Une forêt d'arbres creux d'Antoine Choplin nous emmène dans la ville ghetto de Terezin située dans la région des Sudettes alors annexées par l'Allemagne nazie. Nous y suivons plus particulièrement l'artiste caricaturiste Bédrich Fritta.
A son arrivée, en décembre 41, il est affecté avec d'autres artistes ou architectes au bureau d'études. A longueur de journée, ils doivent faire des plans de construction ou d'aménagement de bâtiments dont un crématorium. Mais la nuit, ils se retrouvent pour dessiner chacun à sa manière la réalité du camp ; les dessins sont cachés derrière des lattes de bois et ils arriveront même à en faire sortir du camp. Mais un matin, la cachette a été découverte : il est arrêté ainsi que ses compagnons, interrogé par la gestapo, emprisonné et déporté à Auschwitz où il mourra en novembre 44.
Le livre évoque largement la vie culturelle de Térezine où été détenus de nombreux artistes. Il y avait la partie officielle qui permettait d'assister à des conférences, d'entendre des concerts auxquels se trouvaient même parfois des dignitaires nazis. Il y avait aussi la vie culturelle cachée, constituée en grande partie par les dessins réalisés la nuit ; plusieurs chapitres du livre sont des descriptions de certaines des oeuvres de Bédrich qui nous sont parvenues. Elles nous montrent l'horreur du camp avec ses corps amaigris, ses visages torturés, les arrestations et la mort qui rôde partout.

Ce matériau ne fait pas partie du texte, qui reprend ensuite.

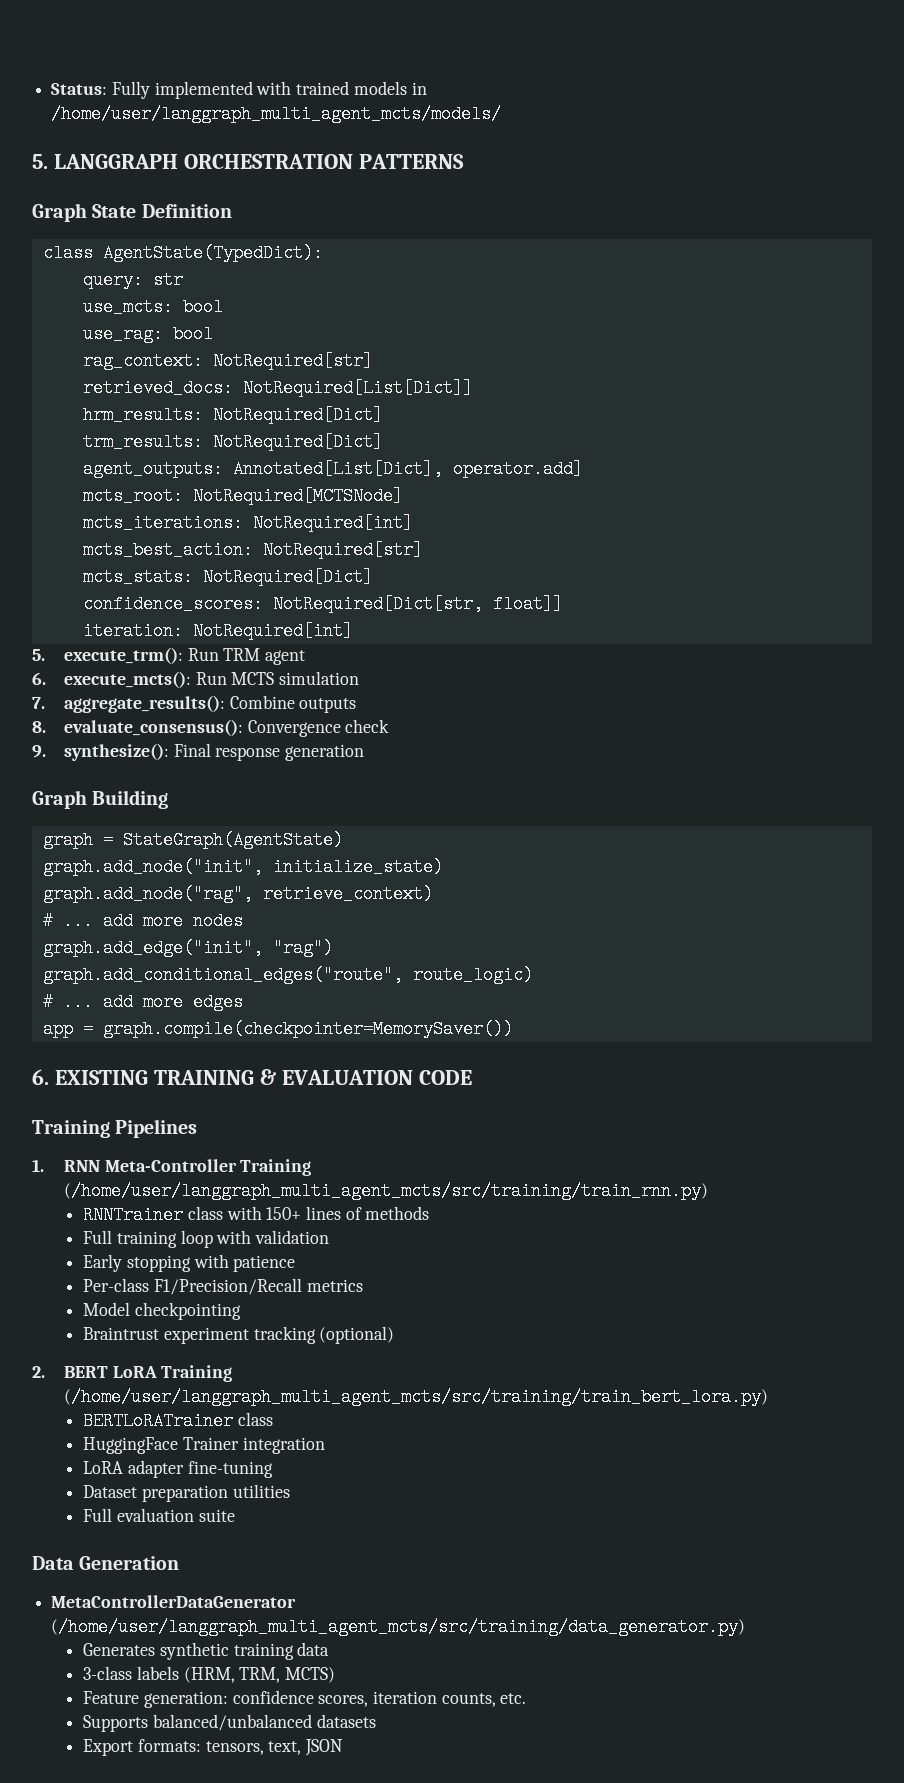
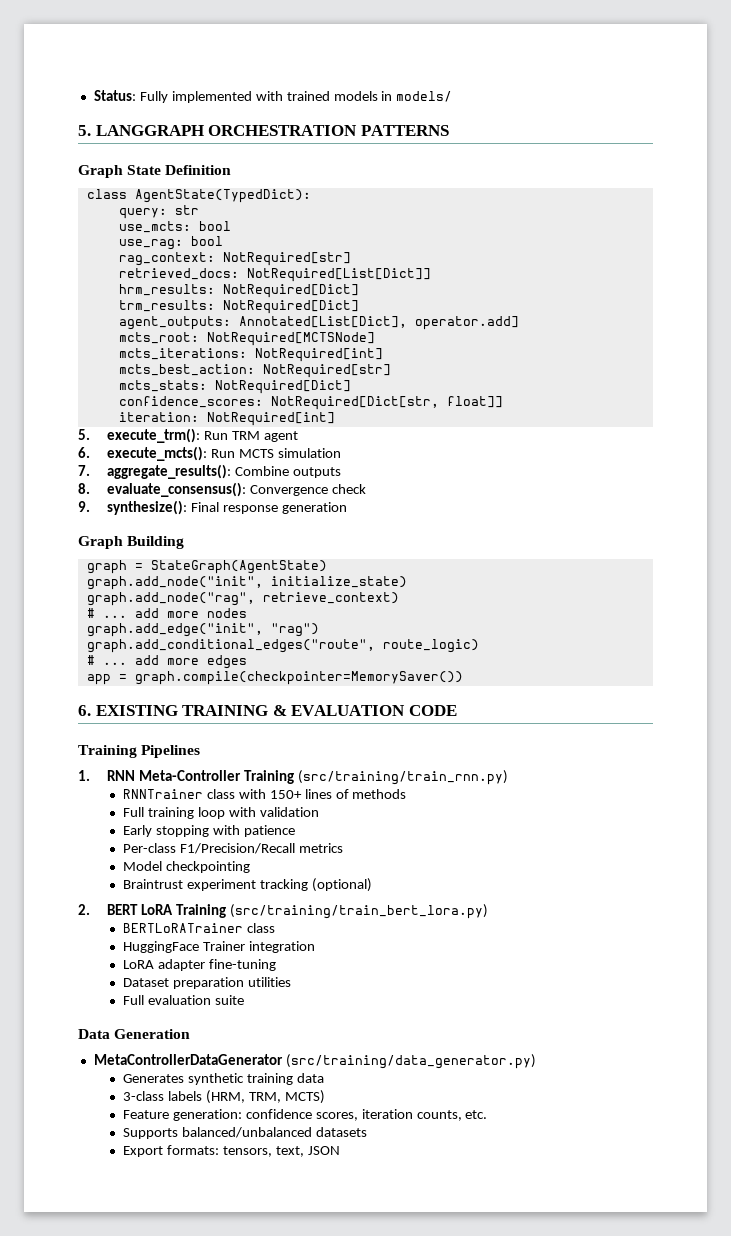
- Status: Fully implemented with trained models in /home/user/langgraph_multi_agent_mcts/models/
+ Status: Fully implemented with trained models in models/
- 1. RNN Meta-Controller Training (/home/user/langgraph_multi_agent_mcts/src/training/train_rnn.py)
+ 1. RNN Meta-Controller Training (src/training/train_rnn.py)
- 2. BERT LoRA Training (/home/user/langgraph_multi_agent_mcts/src/training/train_bert_lora.py)
+ 2. BERT LoRA Training (src/training/train_bert_lora.py)
- MetaControllerDataGenerator (/home/user/langgraph_multi_agent_mcts/src/training/data_generator.py)
+ MetaControllerDataGenerator (src/training/data_generator.py)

Les arbres constituent l'autre part importante du livre. Celui-ci s'ouvre sur les deux ormes de la place de Terezin et se termine sur "l'assemblée des arbres" que l'on devine au loin. Pour Bédrich, "les forêts portent les espoirs" car "on n'a jamais rapporté le cas d'une forêt d'arbres creux". Entre le début et la fin, on ne retrouve les arbres que lors de l'évocation heureuse des promenades que Bédrich peut faire de temps en temps avec sa femme et son fils. Ils vont alors en bordure du camp pour regarder la nature environnante entre les arbres et, tout au loin, une petite maison où ils imaginent une vie paisible. Le reste du temps, ils sont cruellement absents car c'est la foule écrasante, toujours plus nombreuses dans les rues et les baraquements, qui domine et on ne voit que les murs nus et laids.
Comme les fois précédentes, Choplin nous livre un récit court mais dense dans tout ce qu'il nous transmet. En outre, le ton de Choplin, toujours un peu détaché, permet d'atténuer l'horreur que vivent ses personnages, mais longtemps les dessins de Bédrich resteront dans notre mémoire.
Lu dans le cadre des Matchs de la rentrée littéraire par ma maman. Un grand merci à Léa de Priceminister, à Priceminister et aux éditions de la Fosse aux ours.
#MRL15 #PriceMinister.
Résumé :
TEREZIN, RÉPUBLIQUE TCHÈQUE, décembre 1941. Bedrich arrive dans la ville-ghetto avec femme et enfant. Il intègre le bureau des dessins. Il faut essayer de trouver chaque matin un peu de satisfaction en attrapant un crayon, jouir de la lumière sur sa table à dessin, pour enfin s'échapper du dortoir étouffant, oublier la faim, la fatigue et l'angoisse. Chaque jour se succèdent commandes obligatoires, plans, aménagements de bâtiments. Chaque nuit, le groupe se retrouve, crayon en main, mais en cachette cette fois. Il s'agit de représenter la réalité de Terezin sans consigne d'aucune sorte. Et alors surgissent sur les feuilles visages hallucinés, caricatures. Tout est capté et mémorisé la nuit puis dissimulé précieusement derrière cette latte de bois du bureau des dessins.